Pemerintah Kabupaten Bombana diwakili Asisten Bidang Pemerintahan dan Kesejahteraan Rakyat, M. Syukri Kasim, S.IP. Turut hadir Dandim 1431/Bombana Letkol Inf. Mulyadi, SH beserta jajaran, Asisten Bidang Perekonomian dan Pembangunan, Asisten Bidang Administrasi Umum, Plt Kepala Dinas Pemberdayaan Masyarakat dan Desa, Hamlin, S. Pd., M. Si, perwakilan Dinas Perindustrian, Perdagangan dan Koperasi Kabupaten Bombana, Camat Rarowatu Utara, Abdul Hajar Aswad, para kepala desa, Ketua BPD, hingga pengurus KDKMP wilayah Rarowatu Utara.

Peresmian itu menjadi bagian dari peluncuran serentak program Koperasi Merah Putih di berbagai daerah di Indonesia.
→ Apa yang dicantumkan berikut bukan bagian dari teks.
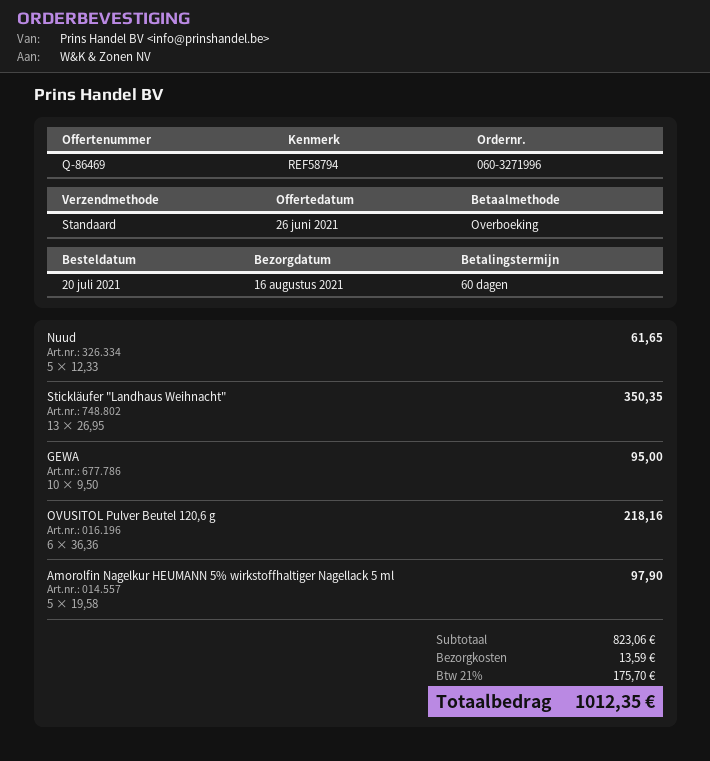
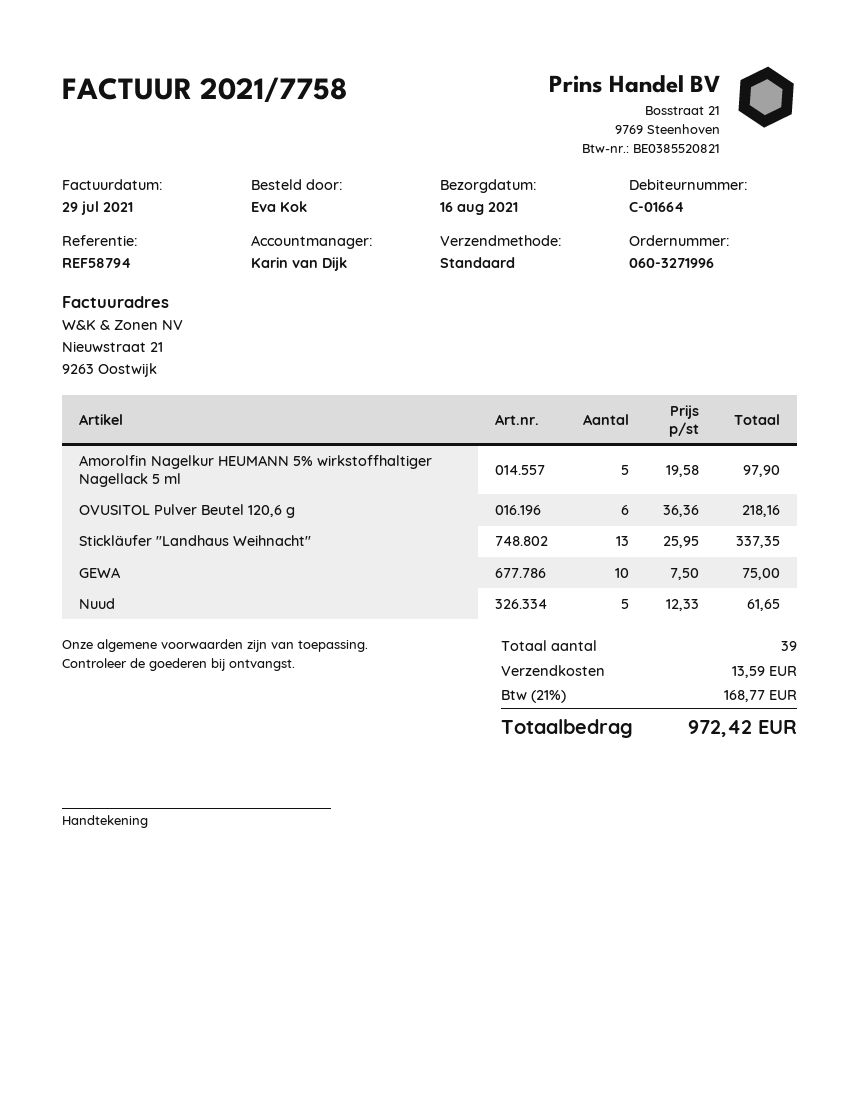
Stickläufer "Landhaus Weihnacht": 13 x 26.95 = 350.35 -> 13 x 25.95 = 337.35
GEWA: 10 x 9.50 = 95.00 -> 10 x 7.50 = 75.00
tax: 21% = 175.70 -> 21% = 168.77
total: 1012.35 -> 972.42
Pemerintah pusat menargetkan koperasi tersebut menjadi penggerak ekonomi masyarakat berbasis desa dan kelurahan.
Dalam sambutannya, Presiden Prabowo menegaskan bahwa program Koperasi Merah Putih tidak hanya berfokus pada pembangunan fisik gedung koperasi, tetapi juga memastikan aktivitas usaha koperasi dapat langsung berjalan dan dimanfaatkan masyarakat.
“Yang kita resmikan hari ini bukan hanya gedungnya, tapi kegiatan koperasinya yang sudah siap berjalan,” ujar Presiden.
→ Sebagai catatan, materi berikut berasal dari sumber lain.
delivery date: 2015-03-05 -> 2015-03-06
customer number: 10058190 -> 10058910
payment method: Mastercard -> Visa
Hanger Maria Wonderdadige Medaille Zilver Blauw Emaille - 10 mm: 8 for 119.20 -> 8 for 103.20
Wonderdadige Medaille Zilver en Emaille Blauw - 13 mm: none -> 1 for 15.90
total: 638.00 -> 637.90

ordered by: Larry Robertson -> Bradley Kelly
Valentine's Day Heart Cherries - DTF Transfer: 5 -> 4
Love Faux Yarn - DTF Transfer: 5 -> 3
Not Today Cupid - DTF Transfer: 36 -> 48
Presiden juga menyampaikan bahwa koperasi yang diresmikan telah memiliki kesiapan operasional, mulai dari sistem kerja, sumber daya manusia, hingga fasilitas pendukung, meskipun proses pembentukannya baru berlangsung dalam beberapa bulan terakhir.
Sebelum peresmian dilakukan, Presiden turut meninjau sejumlah fasilitas koperasi, mulai dari gedung utama, gudang penyimpanan, hingga sarana penunjang lainnya untuk memastikan kesiapan operasional di lapangan.
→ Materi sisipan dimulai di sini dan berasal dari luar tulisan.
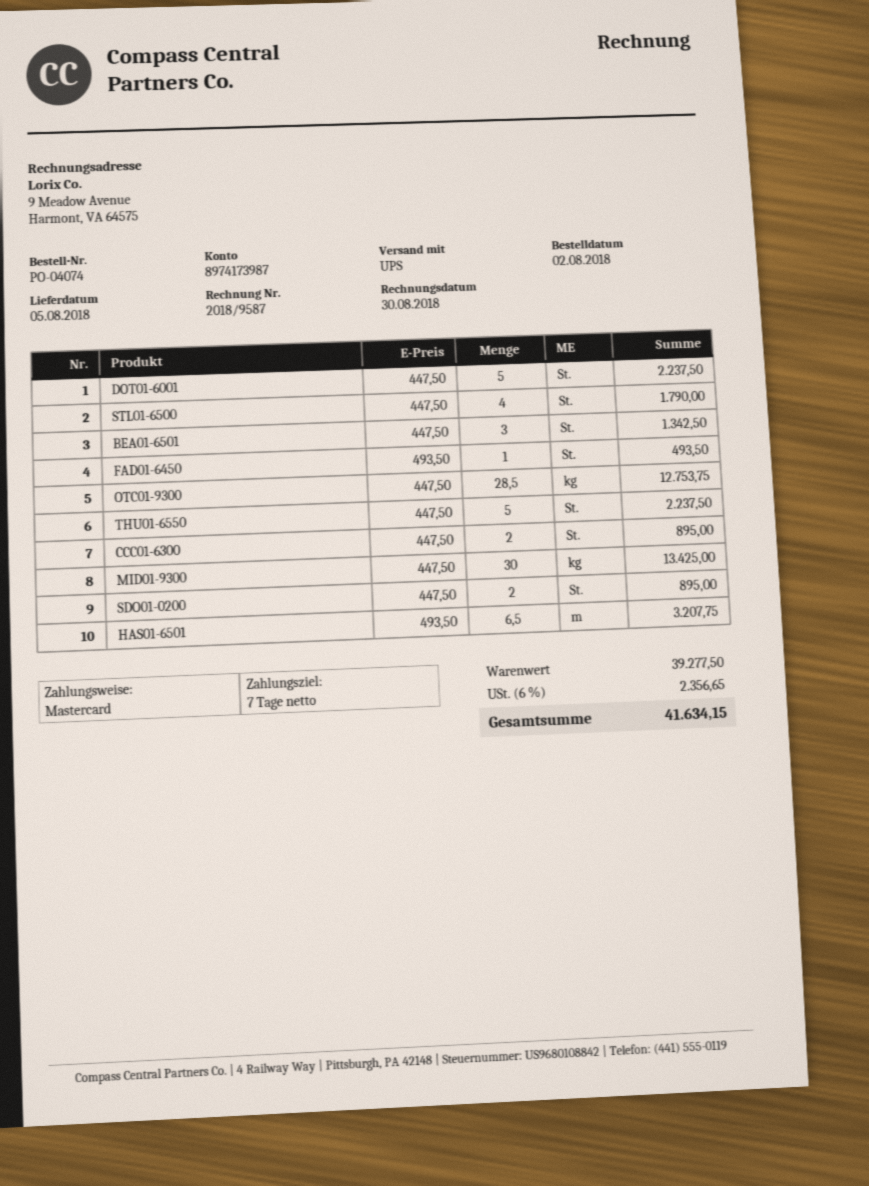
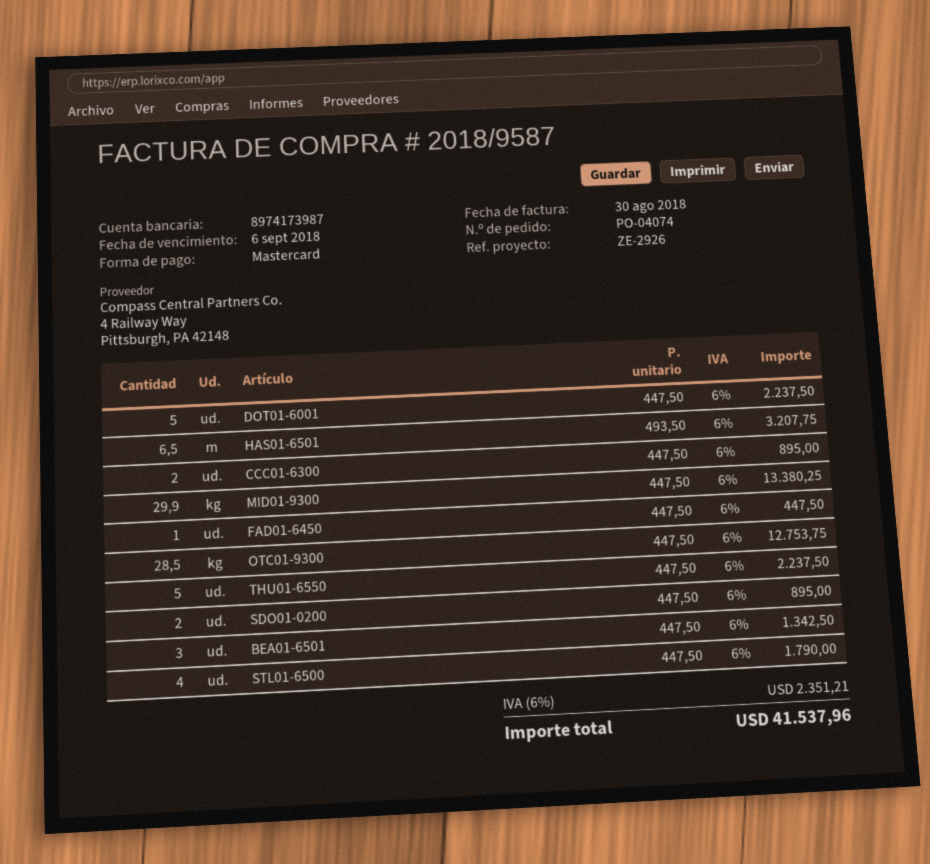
FAD01-6450: 1 x 493.50 = 493.50 -> 1 x 447.50 = 447.50
MID01-9300: 30 x 447.50 = 13425.00 -> 29.9 x 447.50 = 13380.25
tax: 6% = 2356.65 -> 6% = 2351.21
total: 41634.15 -> 41537.96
Menurut Presiden, keberadaan Koperasi Merah Putih diharapkan mampu menjadi motor penggerak ekonomi masyarakat desa sekaligus memperkuat kemandirian daerah.
“Kita ingin koperasi ini benar-benar memberi manfaat bagi masyarakat desa dan mampu menggerakkan perekonomian rakyat,” katanya.
Ia juga menyampaikan optimisme terhadap target pembentukan koperasi serupa di seluruh Indonesia. Menurutnya, capaian puluhan ribu koperasi aktif akan menjadi langkah besar dalam memperkuat ekonomi kerakyatan nasional.
“Kalau nanti Agustus belum sampai 30 ribu dan baru 20 ribu koperasi yang berjalan, itu tetap menjadi pencapaian besar yang jarang dimiliki negara lain,” tambahnya.

Melalui program tersebut, pemerintah berharap koperasi desa dan kelurahan dapat menjadi wadah pemberdayaan ekonomi masyarakat sekaligus mendorong tumbuhnya usaha berbasis kerakyatan di daerah.